At step four, the ALJ found that Plaintiff “is unable to perform any past relevant work” as a “Grocery cashier,” a “Security guard,” and a “Sandwich maker.” Tr. at 30 (some emphasis and citation omitted). At the fifth and final step of the sequential inquiry, after considering Plaintiffs age (“34 years old . . . on the date the application was filed”), education (“at least a high school education”), work experience, and RFC, the ALJ relied on the VE's testimony and found that “there are jobs that exist in significant numbers in the national economy that [Plaintiff] can perform,” Tr. at 31 (emphasis and citations omitted), such as “Addresser,” “Surveillance system monitor,” and “Document preparer,” Tr. at 31-32. The ALJ concluded Plaintiff “has not been under a disability . . . since July 1, 2020, the date the application was filed.” Tr. at 32 (emphasis and citation omitted).
III. Standard of Review
This Court reviews the Commissioner's final decision as to disability pursuant to 42 U.S.C. §§ 405(g) and 1383(c)(3). Although no deference is given to the ALJ's conclusions of law, findings of fact “are conclusive if . . . supported by ‘substantial evidence.'” Doughty v. Apfel, 245 F.3d 1274, 1278 (11th Cir. 2001) (citing Falge v. Apfel, 150 F.3d 1320, 1322 (11th Cir. 1998)). “Substantial evidence is something ‘more than a mere scintilla, but less than a preponderance.'” Dyer v. Barnhart, 395 F.3d 1206, 1210 (11th Cir. 2005) (quoting Hale v. Bowen, 831 F.2d 1007, 1011 (11th Cir. 1987)). The substantial evidence standard is met when there is “such relevant evidence as a reasonable mind might accept as adequate to support a conclusion.” Falge, 150 F.3d at 1322 (quoting Richardson v. Perales, 402 U.S. 389, 401 (1971)); see also Biestek v. Berryhill, 139 S.Ct. 1148, 1154 (2019); Samuels v. Acting Comm'r of Soc. Sec., 959 F.3d 1042, 1045 (11th Cir. 2020) (citation omitted). It is not for this Court to reweigh the evidence; rather, the entire record is reviewed to determine whether “the decision reached is reasonable and supported by substantial evidence.” Cornelius v. Sullivan, 936 F.2d 1143, 1145 (11th Cir. 1991) (citation omitted). The decision reached by the Commissioner must be affirmed if it is supported by substantial evidence-even if the evidence preponderates against the Commissioner's findings. Crawford v. Comm'r of Soc. Sec., 363 F.3d 1155, 1158-59 (11th Cir. 2004) (per curiam).
IV. Discussion
Plaintiff argues two points of alleged error. They are addressed in turn.
A. RFC Finding
Plaintiff challenges the ALJ's evaluation of her RFC given the “erosion of [her] ability to perform sedentary work.” Pl.'s Mem. at 14 (emphasis and some capitalization omitted); Reply at 1-2. Particularly, Plaintiff contends the ALJ's assigned RFC “fails to address the several demonstrated limitations arising from [Plaintiff's] severe impairments,” those being restrictions in the use of her hands, Pl.'s Mem. at 15, 15-17; persistent fatigue and weakness, id. at 17-20; persistent headaches, id. at 20-21; and a likelihood that her lupus flares and other symptoms will cause excessive absences, id. at 21-22. Responding, Defendant contends that substantial evidence supports the ALJ's RFC finding because it properly accounts for Plaintiff's limitations and omits the allegations that are unsupported and/or contrary to the evidence. See Def.'s Mem. at 4-12.
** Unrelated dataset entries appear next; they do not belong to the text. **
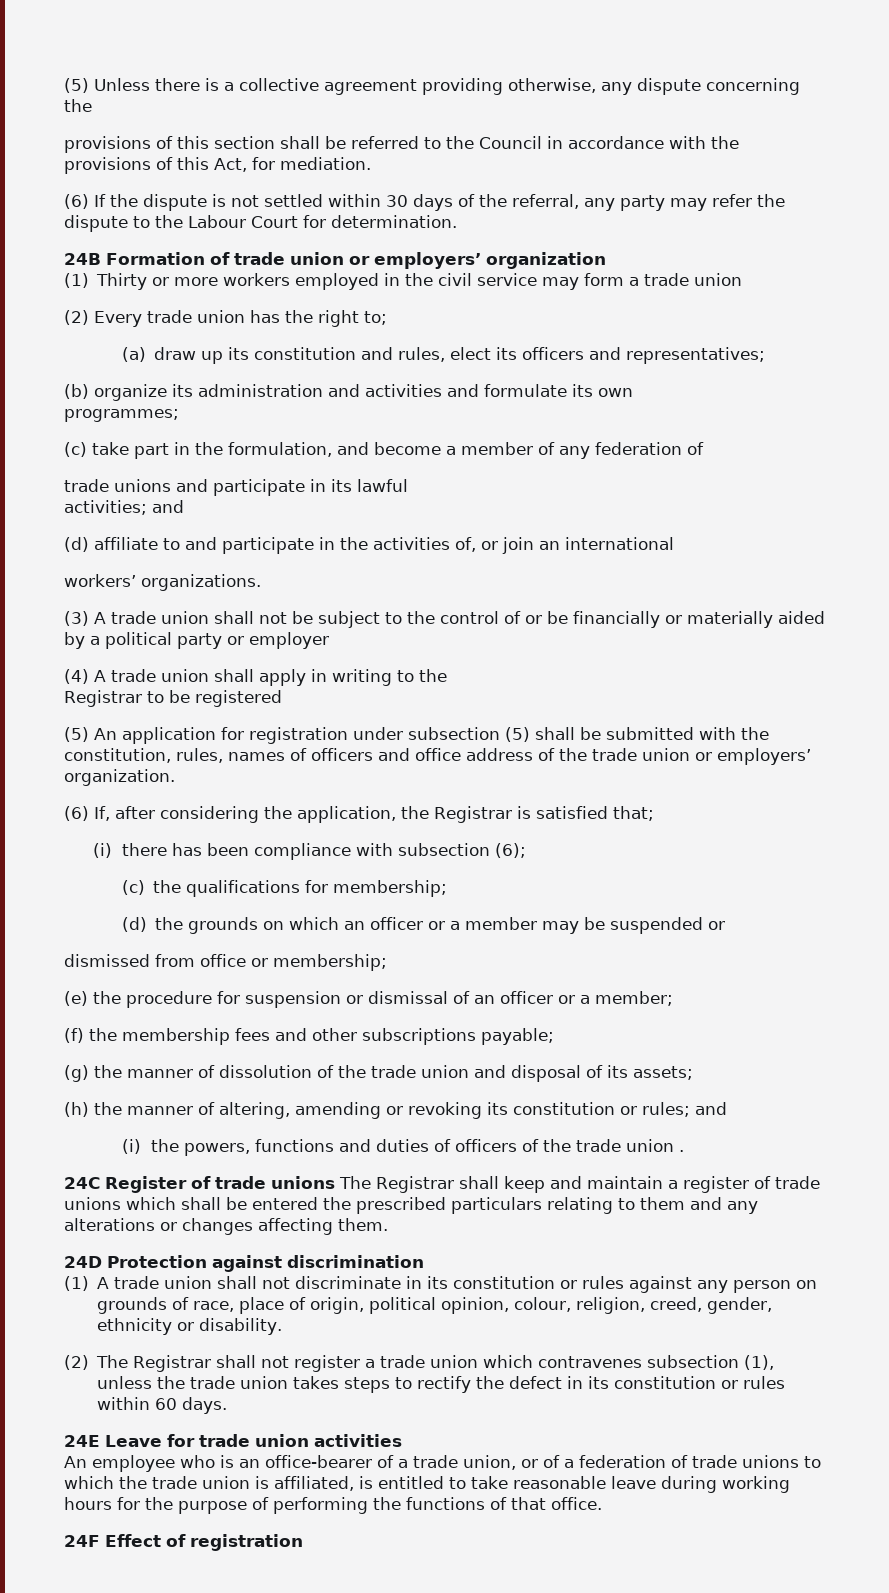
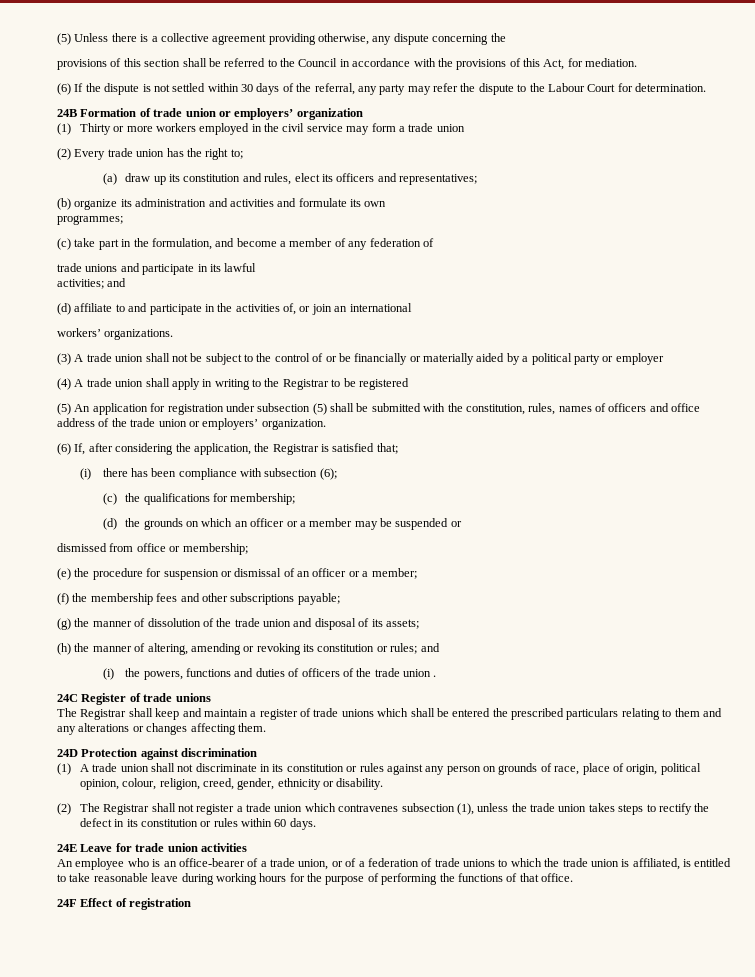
- (4) A trade union shall apply in writing to the
- Registrar to be registered
+ (4) A trade union shall apply in writing to the Registrar to be registered
- 24C Register of trade unions The Registrar shall keep and maintain a register of trade unions which shall be entered the prescribed particulars relating to them and any alterations or changes affecting them.
+ 24C Register of trade unions
+ The Registrar shall keep and maintain a register of trade unions which shall be entered the prescribed particulars relating to them and any alterations or changes affecting them.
The RFC assessment “is the most [a claimant] can still do despite [his or her] limitations.” 20 C.F.R. § 404.1545(a)(1). It is used at step four to determine whether a claimant can return to his or her past relevant work, and if necessary, it is also used at step five to determine whether the claimant can perform any other work that exists in significant numbers in the national economy. 20 C.F.R. § 404.1545(a)(5). In assessing a claimant's RFC, the ALJ “must consider limitations and restrictions imposed by all of an individual's impairments, even those that are not ‘severe.'” SSR 96-8P, 1996 WL 374184 at *5; see also Pupo v. Comm'r, Soc. Sec. Admin., 17 F.4th 1054, 1064 (11th Cir. 2021) (citing Schink v. Comm'r of Soc. Sec., 935 F.3d 1245, 1268 (11th Cir. 2019)); Swindle v. Sullivan, 914 F.2d 222, 226 (11th Cir. 1990) (stating that “the ALJ must consider a claimant's impairments in combination”) (citing 20 C.F.R. § 404.1545; Reeves v. Heckler, 734 F.2d 519, 525 (11th Cir. 1984)).
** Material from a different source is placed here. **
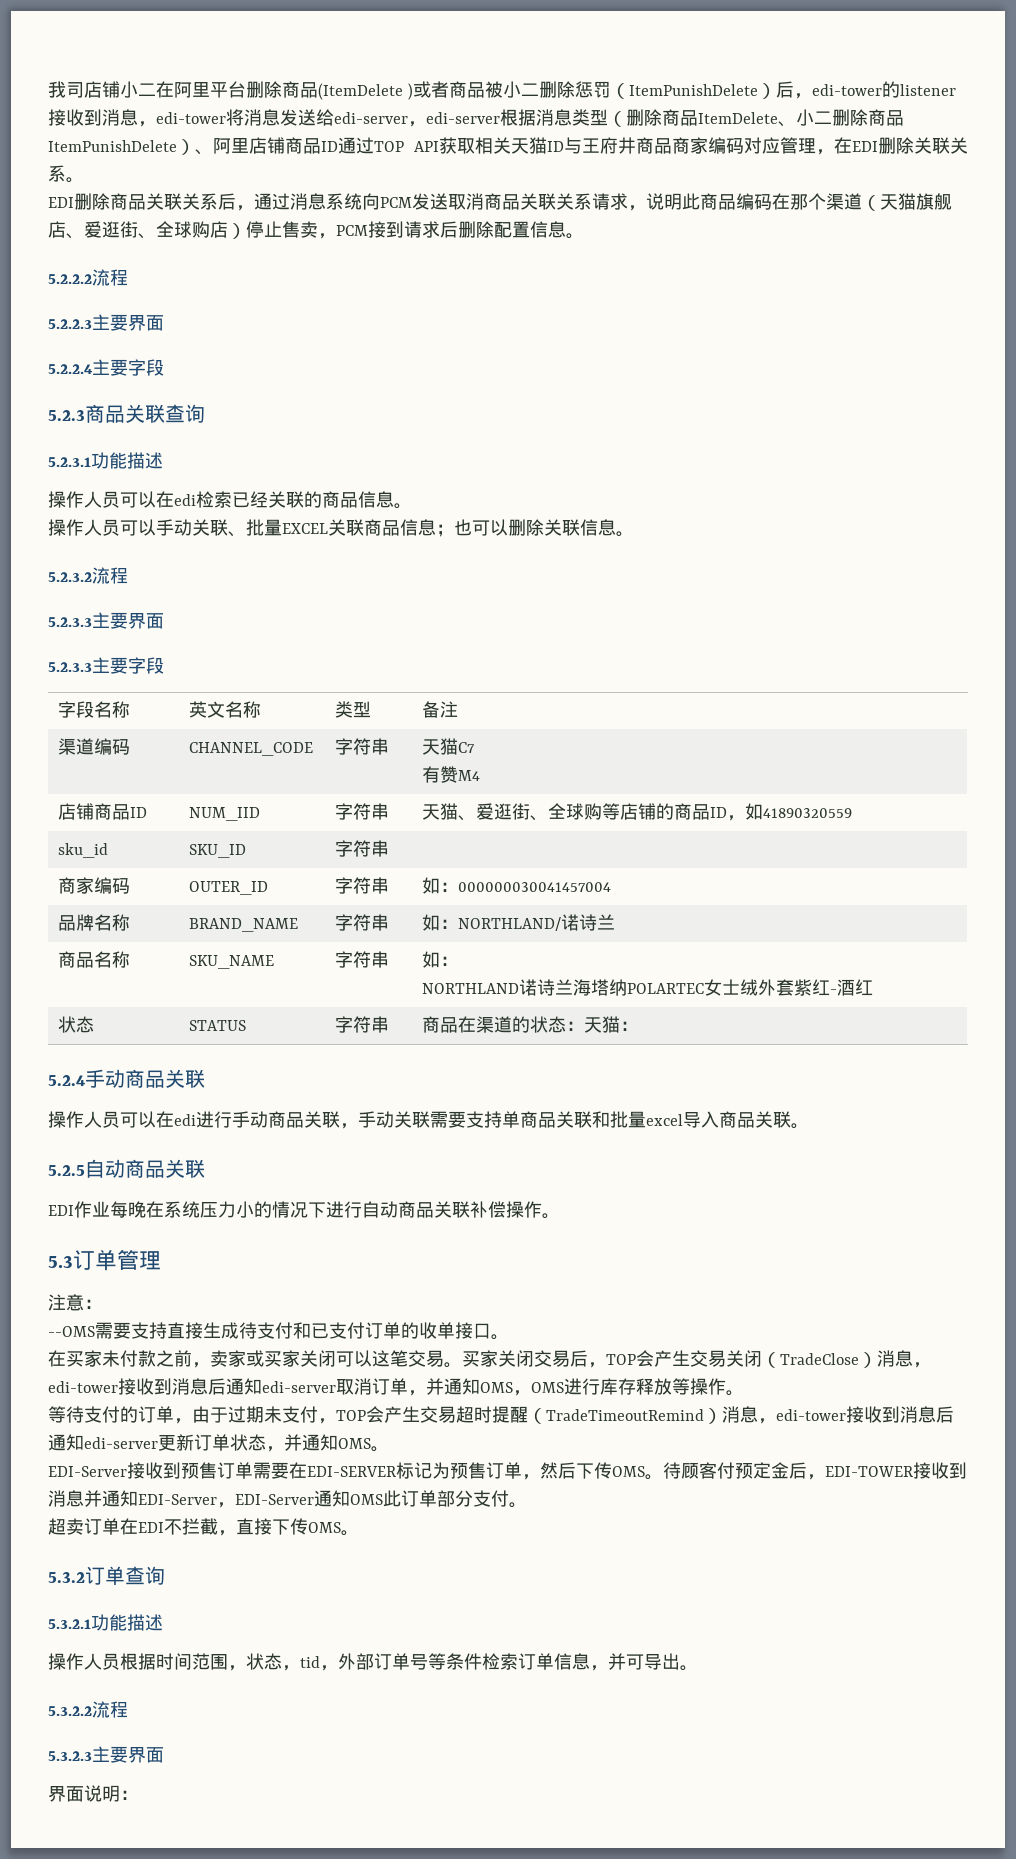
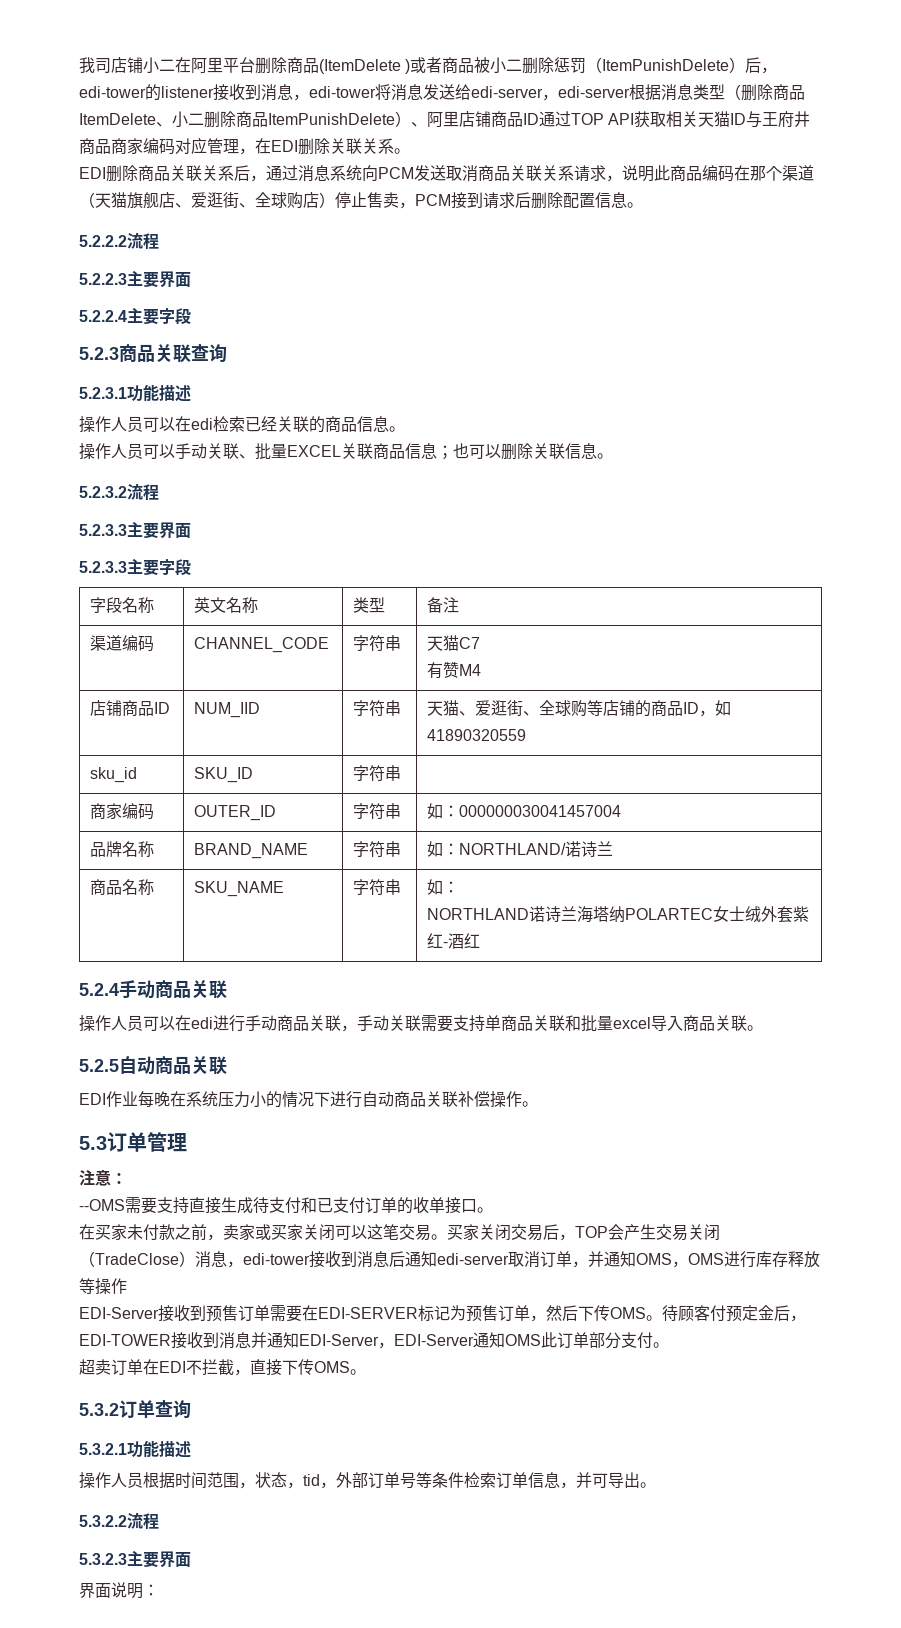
- 状态 | STATUS | 字符串 | 商品在渠道的状态：天猫：
- 买家关闭交易后，TOP会产生交易关闭（TradeClose）消息，edi-tower接收到消息后通知edi-server取消订单，并通知OMS，OMS进行库存释放等操作。
- 等待支付的订单，由于过期未支付，TOP会产生交易超时提醒（TradeTimeoutRemind）消息，edi-tower接收到消息后通知edi-server更新订单状态，并通知OMS。
+ 买家关闭交易后，TOP会产生交易关闭（TradeClose）消息，edi-tower接收到消息后通知edi-server取消订单，并通知OMS，OMS进行库存释放等操作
Relevant here, Social Security Ruling (“SSR”) 96-9P summarizes how the Administration addresses RFCs for less than the full range of sedentary work. SSR 96-9P, 1996 WL 374185. It states, “a finding that an individual has the ability to do less than a full range of sedentary work does not necessarily equate with a decision of ‘disabled.'” Id. at *1. Rather, “consideration must still be given to whether there is other work in the national economy that the individual is able to do,” taking into account “age, education, and work experience.” Id. According to SSR 96-9P, it “may be especially useful to consult a vocational - 8 - resource in order to make a judgment regarding the individual's ability to make an adjustment to other work.” Id. at *7.
The ALJ in this matter assessed Plaintiff's RFC and then made detailed observations and findings supporting it. Tr. at 25-30. Overall, the ALJ found “the objective medical evidence demonstrates [Plaintiff] is capable of sedentary work activity consistent with [the RFC] including foot control limitations, a stand and stretch limitation, postural limitations, manipulative limitations, and environmental limitations.” Tr. at 26.
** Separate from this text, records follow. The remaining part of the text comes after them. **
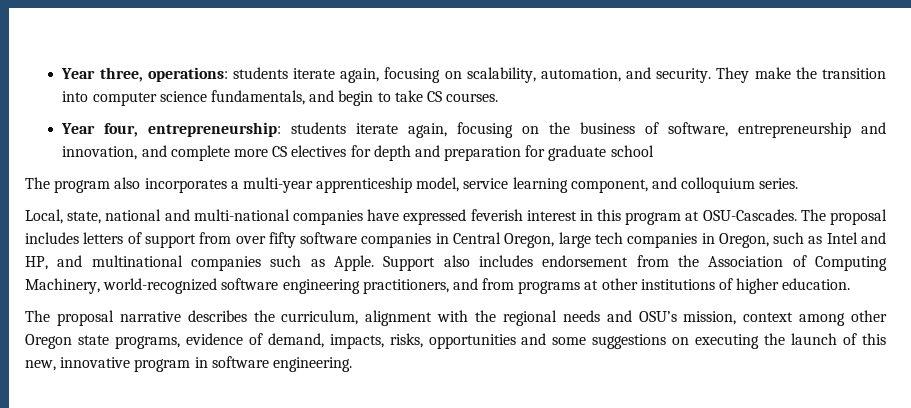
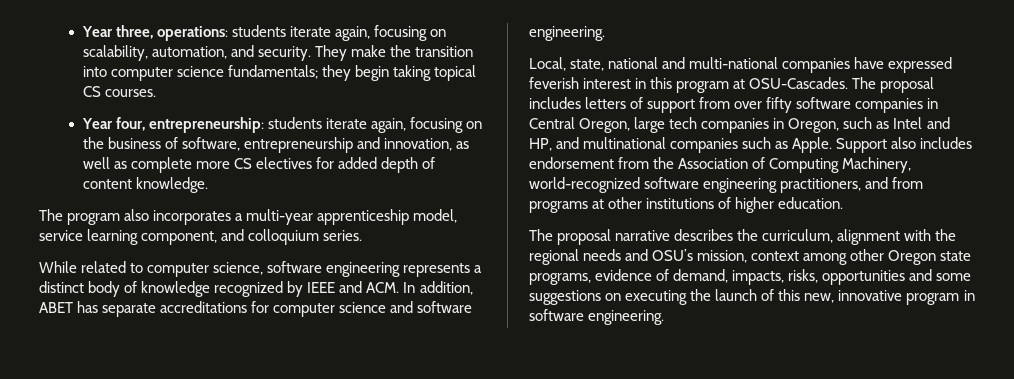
- They make the transition into computer science fundamentals, and begin to take CS courses.
+ They make the transition into computer science fundamentals; they begin taking topical CS courses.
- Year four, entrepreneurship: students iterate again, focusing on the business of software, entrepreneurship and innovation, and complete more CS electives for depth and preparation for graduate school
+ Year four, entrepreneurship: students iterate again, focusing on the business of software, entrepreneurship and innovation, as well as complete more CS electives for added depth of content knowledge.
+ While related to computer science, software engineering represents a distinct body of knowledge recognized by IEEE and ACM. In addition, ABET has separate accreditations for computer science and software engineering.

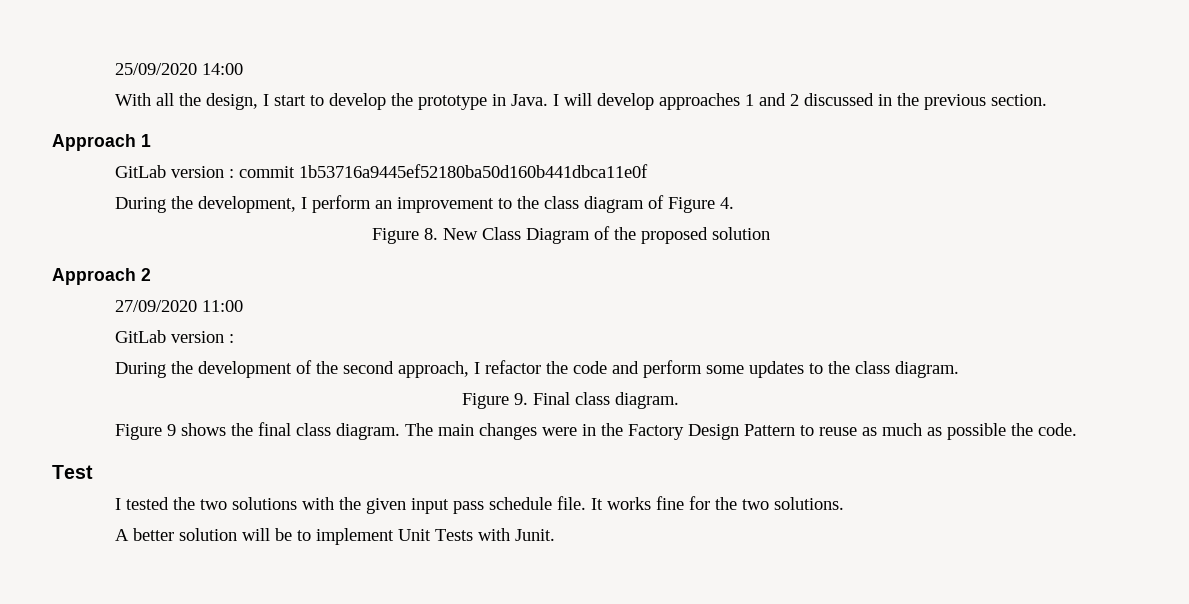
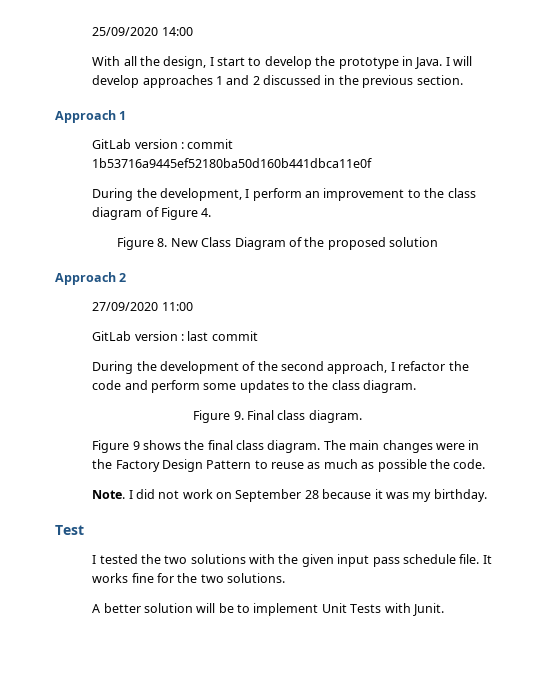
  27/09/2020 11:00
- GitLab version :
+ GitLab version : last commit
+ Note. I did not work on September 28 because it was my birthday.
In challenging the ALJ's findings, Plaintiff focuses on a number of her alleged symptoms and limitations that the ALJ elected not to include in the RFC. See Pl.'s Mem. at 15-22; Tr. at 25. The ALJ, however, specifically found Plaintiffs allegations “are inconsistent” given “imaging and testing with mild abnormal findings, generally stable findings on examination with 5/5 strength and normal gait, treatment history with medication and improvement after physical therapy, and activities of daily living including caring for children, driving, shopping, cleaning, and cooking.” Tr. at 26. The ALJ then detailed the evidence supporting this finding. Tr. at 26-28.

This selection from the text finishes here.